Harley did not respond to a request for additional details on the suspension or the size of its operations in Russia.

Russia's President Vladimir Putin has been photographed riding Harley-Davidson bikes, and joined a gathering of bikers in Ukraine in 2010.

Europe is Milwaukee-based Harley's second-largest market for retail sales of bikes after the United States.

Russia's Harley-Davidson dealerships make up only a sliver of its broader dealer network, with roughly 10 in Russia, said Chris Hodson, senior analyst and partner at Edgewater Research.

Harley's website says it has 369 dealerships in the European Union, its second-largest market after the United States.
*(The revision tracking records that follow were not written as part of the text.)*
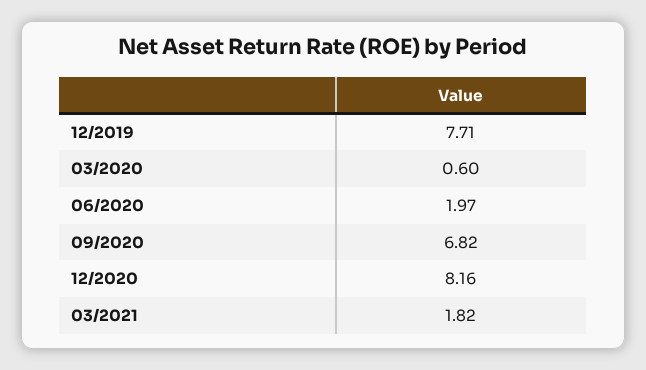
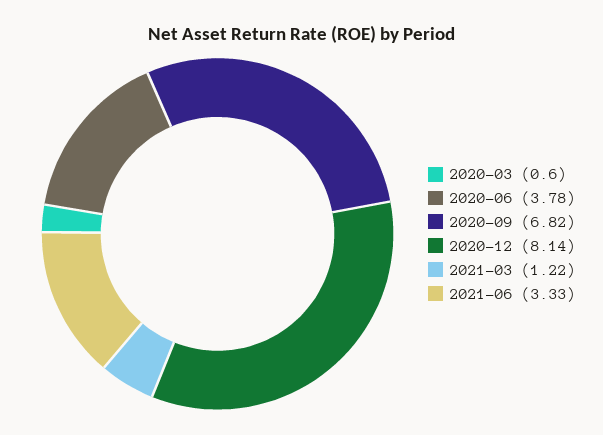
12/2019: 7.71 -> none
06/2020: 1.97 -> 3.78
12/2020: 8.16 -> 8.14
03/2021: 1.82 -> 1.22
2021-06: none -> 3.33

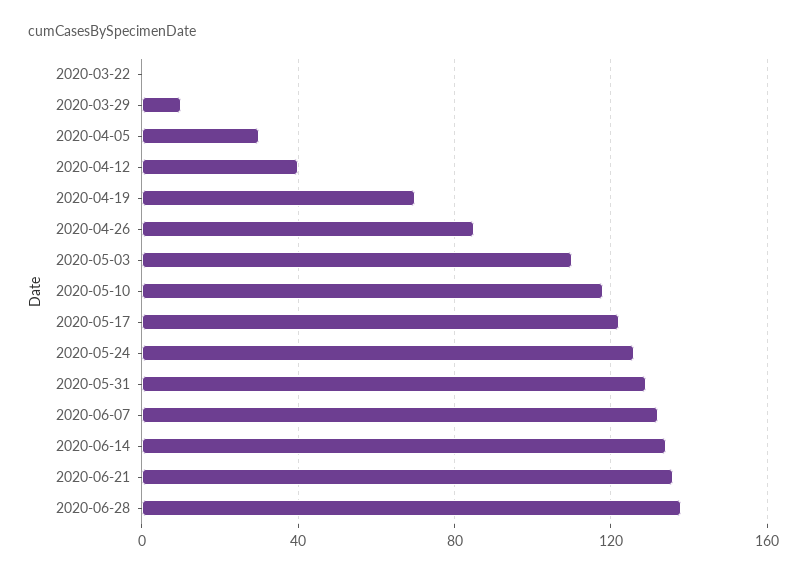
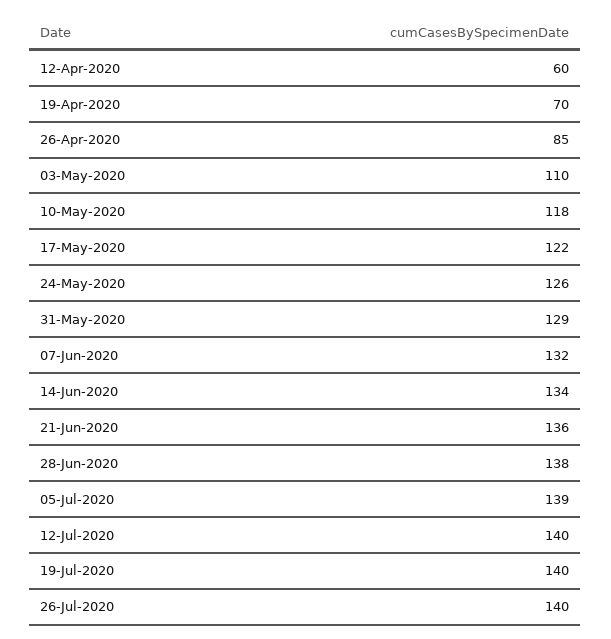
2020-03-22: 0 -> none
2020-03-29: 10 -> none
2020-04-05: 30 -> none
2020-04-12: 40 -> 60
05-Jul-2020: none -> 139
12-Jul-2020: none -> 140
19-Jul-2020: none -> 140
26-Jul-2020: none -> 140

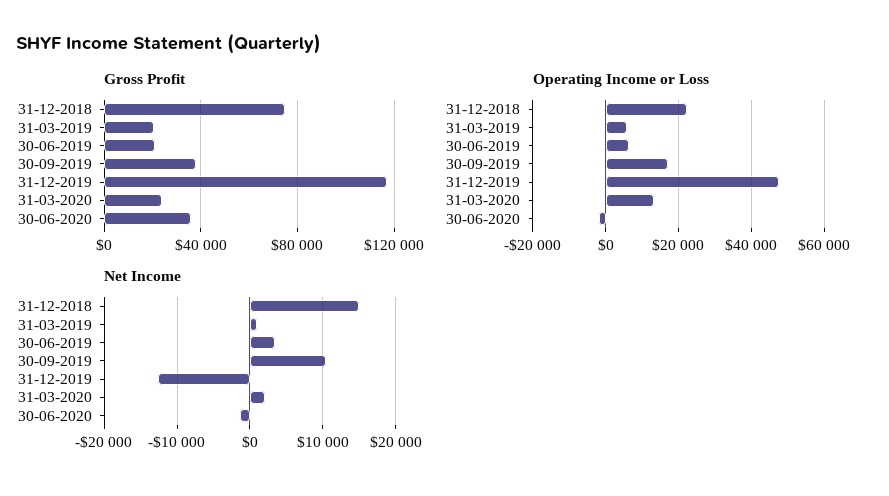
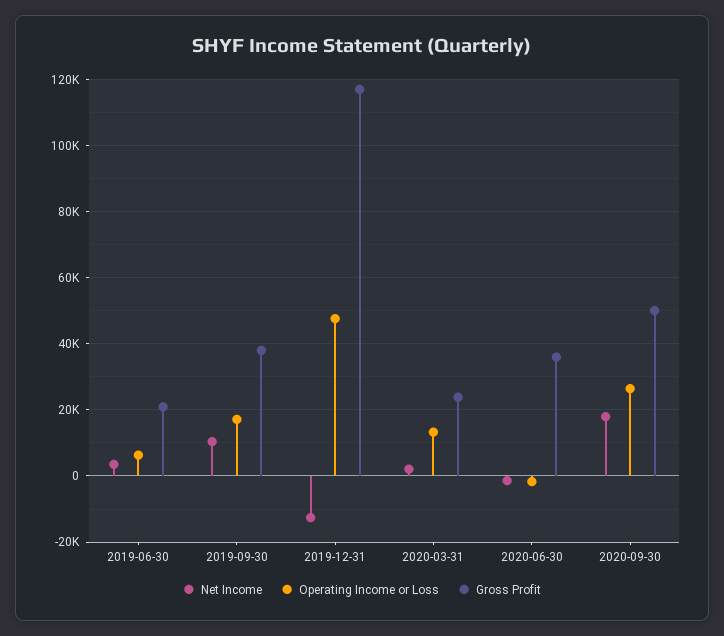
Gross Profit, 31-12-2018: 75000 -> none
Gross Profit, 31-03-2019: 20000 -> none
Operating Income or Loss, 31-12-2018: 22000 -> none
Operating Income or Loss, 31-03-2019: 6000 -> none
Net Income, 31-12-2018: 15000 -> none
Net Income, 31-03-2019: 1000 -> none
Net Income, 2020-09-30: none -> 18000
Operating Income or Loss, 2020-09-30: none -> 26000
Gross Profit, 2020-09-30: none -> 50000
Bikes that were originally scheduled to be delivered to Russia are likely to be rerouted as the company sees strong demand, Hodson said.
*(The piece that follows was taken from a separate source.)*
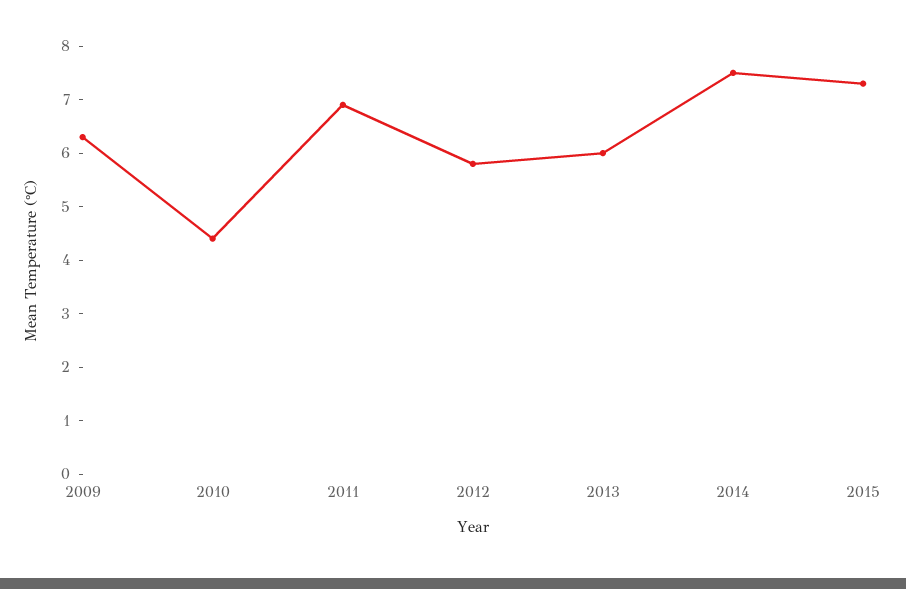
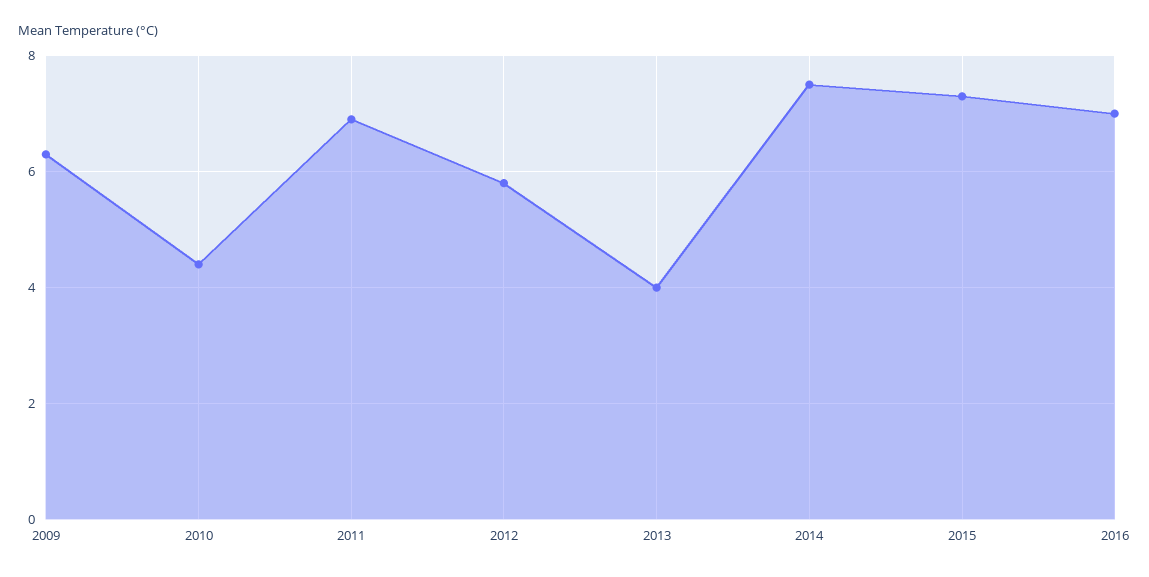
2013: 6 -> 4
2016: none -> 7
"Russia is not that significant of a market to begin with," Hodson said. "Any units that have been earmarked for Russia can be diverted elsewhere."

Canadian auto-parts maker Magna International (MG.TO) which houses six manufacturing facilities and has roughly 2,500 employees in Russia, said its operations were currently running and it would continue to monitor the situation.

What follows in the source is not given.